- **WORK INSTRUCTION**
For this exercise, retype the lines from the one that holds "tax: 9% = 15.18 -> 21% = 42.38" through the one that holds "total: 152.82 -> 114.86" in the records below, both included, exactly and without pictures.

(Edit tracking data)
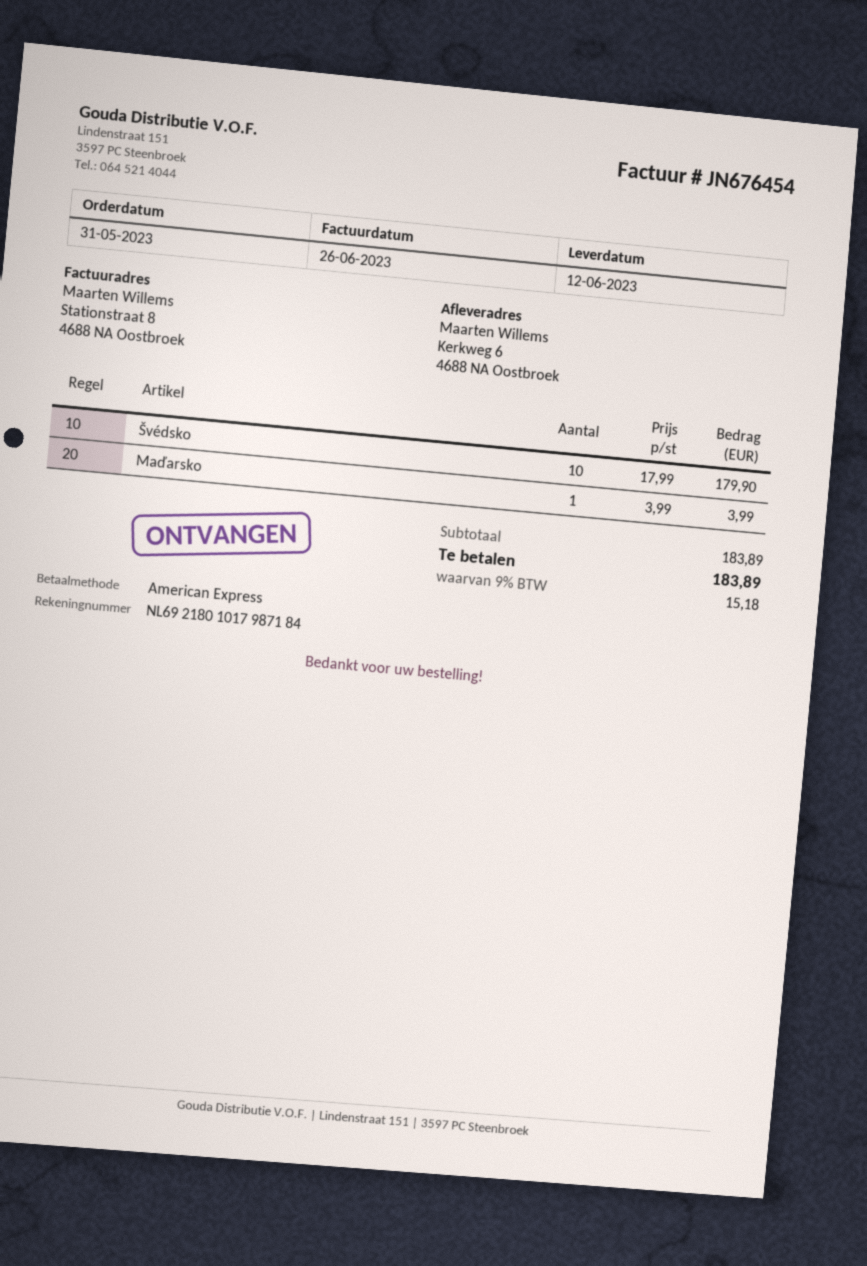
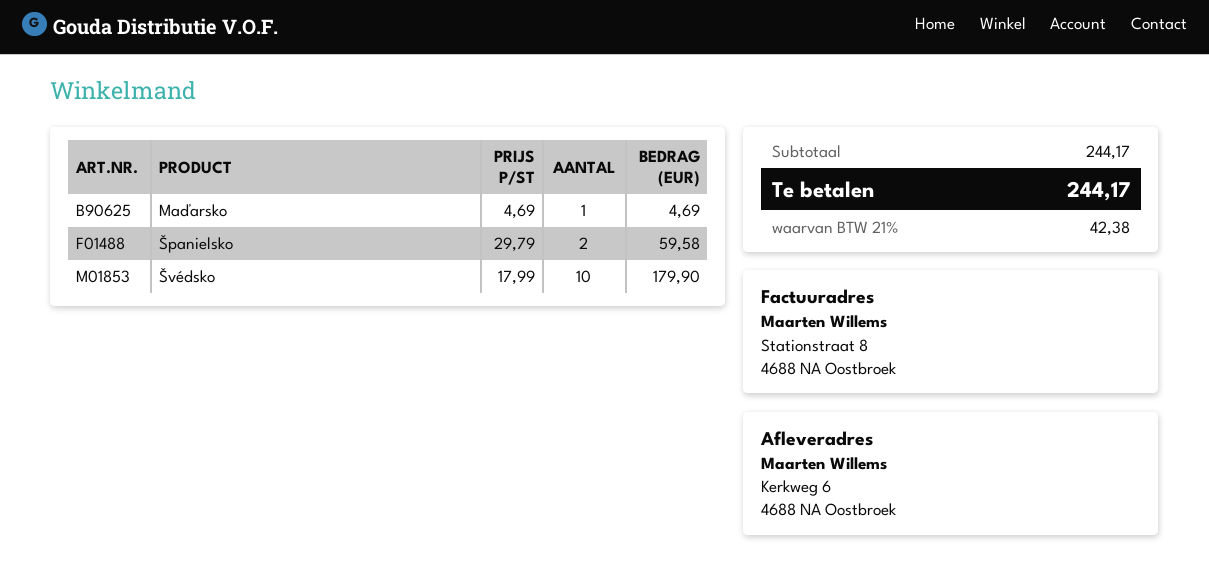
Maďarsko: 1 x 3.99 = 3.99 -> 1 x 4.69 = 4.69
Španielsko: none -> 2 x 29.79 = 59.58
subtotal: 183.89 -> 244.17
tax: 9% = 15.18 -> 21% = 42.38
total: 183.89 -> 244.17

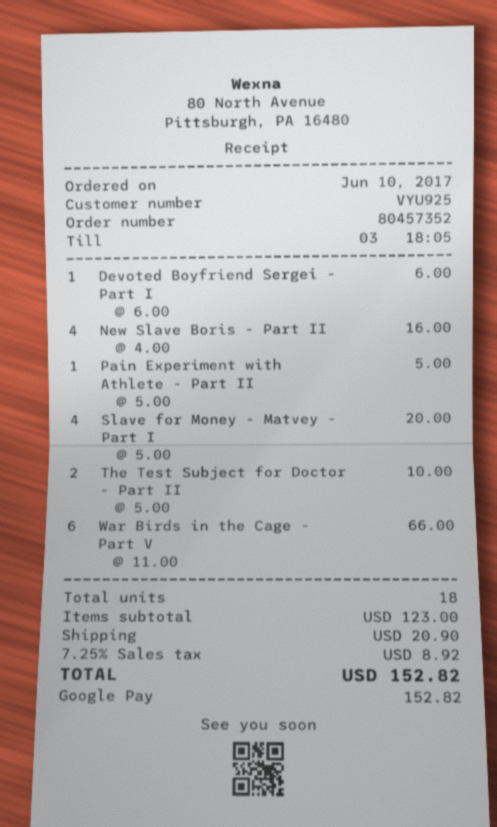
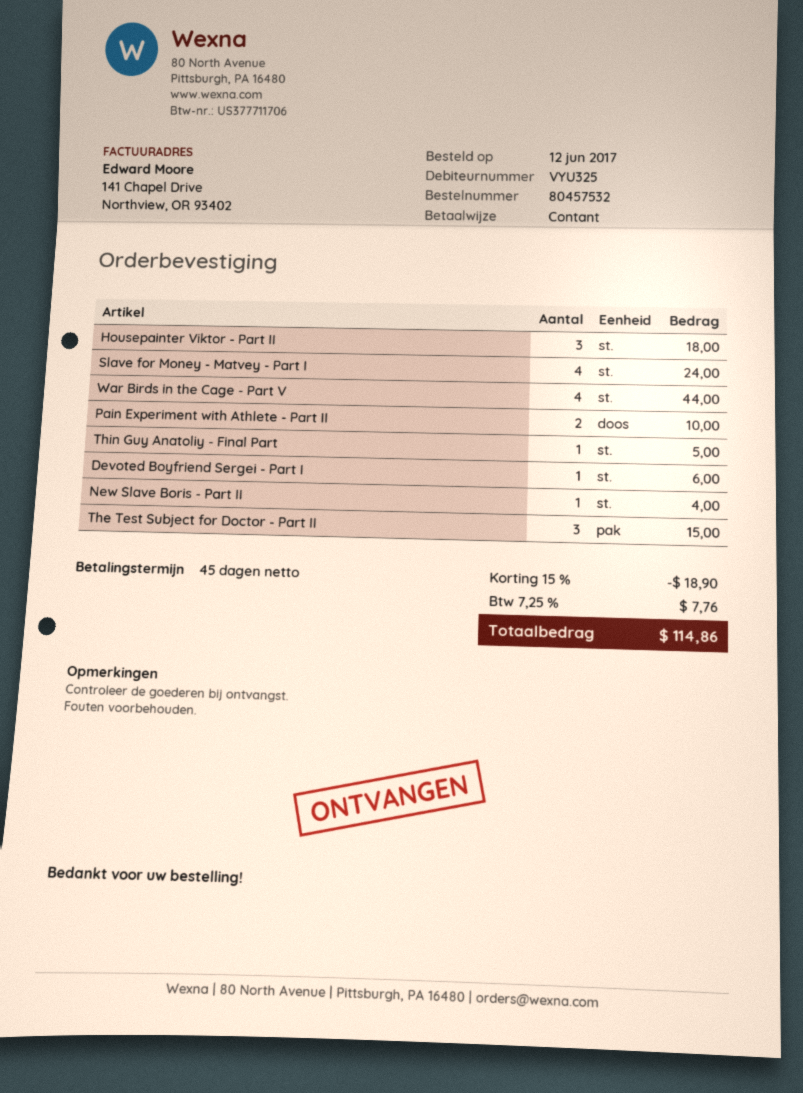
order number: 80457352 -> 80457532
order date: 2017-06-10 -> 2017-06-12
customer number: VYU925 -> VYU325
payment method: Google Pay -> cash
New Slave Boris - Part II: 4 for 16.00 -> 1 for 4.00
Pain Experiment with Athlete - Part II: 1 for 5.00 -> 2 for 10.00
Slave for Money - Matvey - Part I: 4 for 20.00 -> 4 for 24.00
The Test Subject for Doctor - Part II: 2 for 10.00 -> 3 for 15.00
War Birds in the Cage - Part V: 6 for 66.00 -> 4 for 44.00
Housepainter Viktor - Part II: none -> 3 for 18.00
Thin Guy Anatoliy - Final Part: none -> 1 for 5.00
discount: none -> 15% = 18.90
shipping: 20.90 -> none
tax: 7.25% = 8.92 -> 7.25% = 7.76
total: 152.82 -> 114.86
...
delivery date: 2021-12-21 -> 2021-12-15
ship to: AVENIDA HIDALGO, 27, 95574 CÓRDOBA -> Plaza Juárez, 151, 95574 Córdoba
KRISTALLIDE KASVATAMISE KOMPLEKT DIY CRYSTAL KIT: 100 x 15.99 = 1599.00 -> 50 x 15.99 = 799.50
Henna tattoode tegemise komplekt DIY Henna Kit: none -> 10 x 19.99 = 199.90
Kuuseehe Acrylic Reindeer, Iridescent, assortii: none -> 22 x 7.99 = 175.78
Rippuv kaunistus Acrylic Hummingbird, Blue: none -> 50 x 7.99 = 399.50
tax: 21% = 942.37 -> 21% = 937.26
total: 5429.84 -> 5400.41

- **REPLY**
tax: 9% = 15.18 -> 21% = 42.38
total: 183.89 -> 244.17

order number: 80457352 -> 80457532
order date: 2017-06-10 -> 2017-06-12
customer number: VYU925 -> VYU325
payment method: Google Pay -> cash
New Slave Boris - Part II: 4 for 16.00 -> 1 for 4.00
Pain Experiment with Athlete - Part II: 1 for 5.00 -> 2 for 10.00
Slave for Money - Matvey - Part I: 4 for 20.00 -> 4 for 24.00
The Test Subject for Doctor - Part II: 2 for 10.00 -> 3 for 15.00
War Birds in the Cage - Part V: 6 for 66.00 -> 4 for 44.00
Housepainter Viktor - Part II: none -> 3 for 18.00
Thin Guy Anatoliy - Final Part: none -> 1 for 5.00
discount: none -> 15% = 18.90
shipping: 20.90 -> none
tax: 7.25% = 8.92 -> 7.25% = 7.76
total: 152.82 -> 114.86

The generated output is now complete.